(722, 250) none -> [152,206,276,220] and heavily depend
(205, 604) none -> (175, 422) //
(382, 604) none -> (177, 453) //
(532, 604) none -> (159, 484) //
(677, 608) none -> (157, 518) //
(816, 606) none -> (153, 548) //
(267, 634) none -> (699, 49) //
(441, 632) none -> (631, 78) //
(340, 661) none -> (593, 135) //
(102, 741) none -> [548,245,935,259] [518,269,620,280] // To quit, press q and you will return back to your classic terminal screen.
---
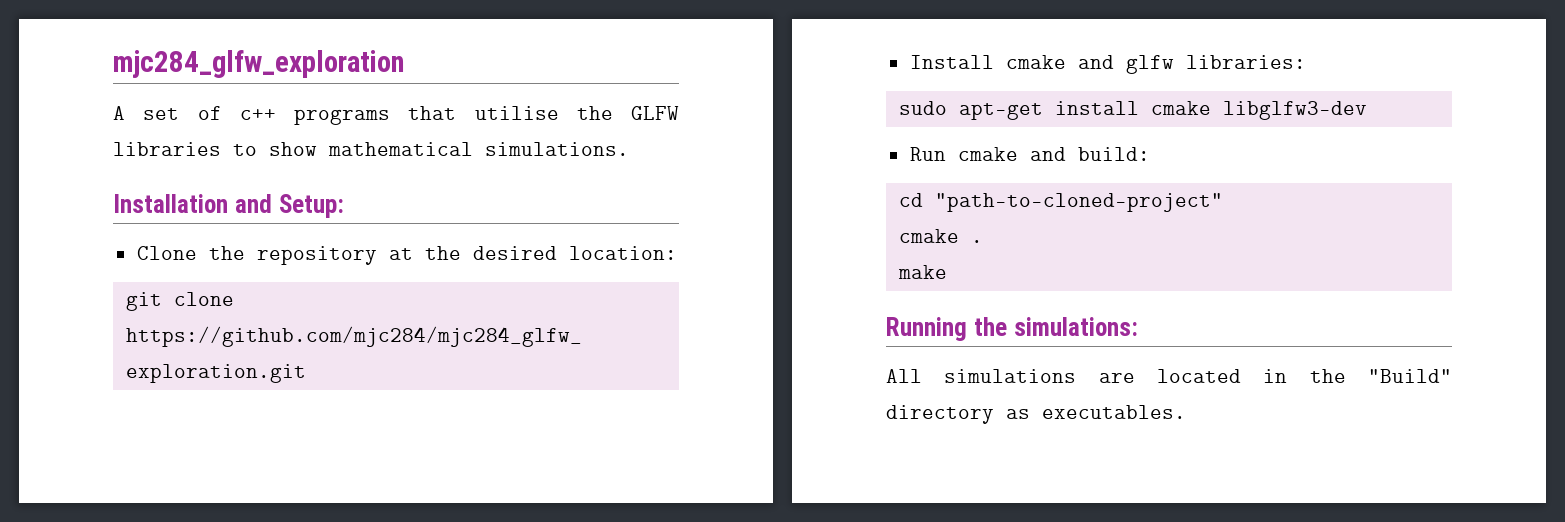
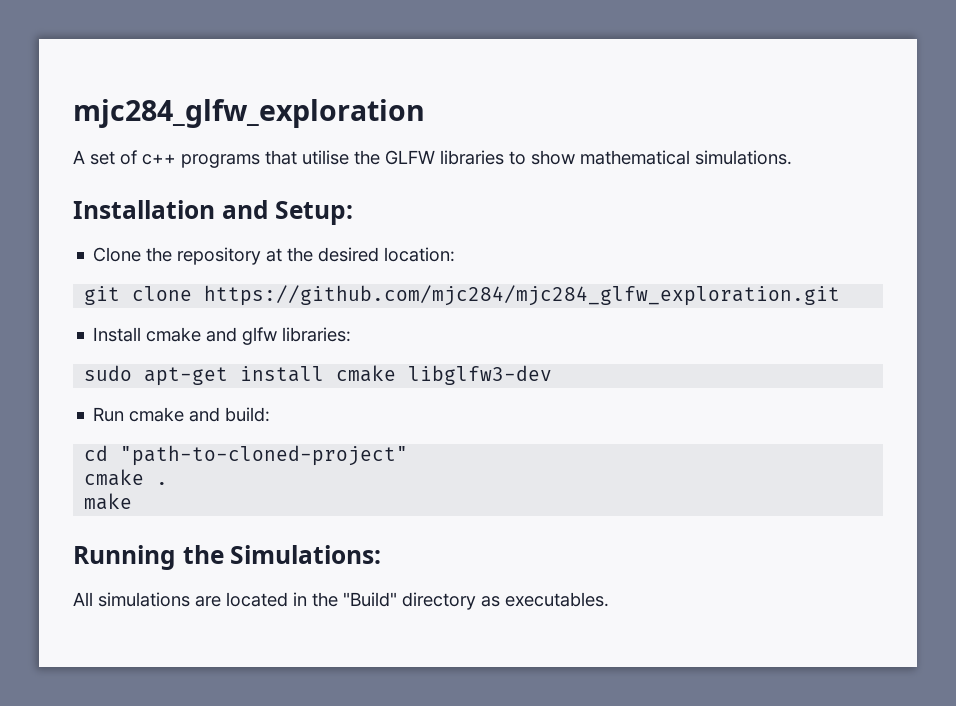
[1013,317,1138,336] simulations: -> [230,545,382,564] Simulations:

Requirement: All that should be written out is the stretch of lines above between the one holding "(441, 632) none -> (631, 78) //" and the one holding "(102, 741) none", inclusive, exactly as given.

The completed task:
(441, 632) none -> (631, 78) //
(340, 661) none -> (593, 135) //
(102, 741) none -> [548,245,935,259] [518,269,620,280] // To quit, press q and you will return back to your classic terminal screen.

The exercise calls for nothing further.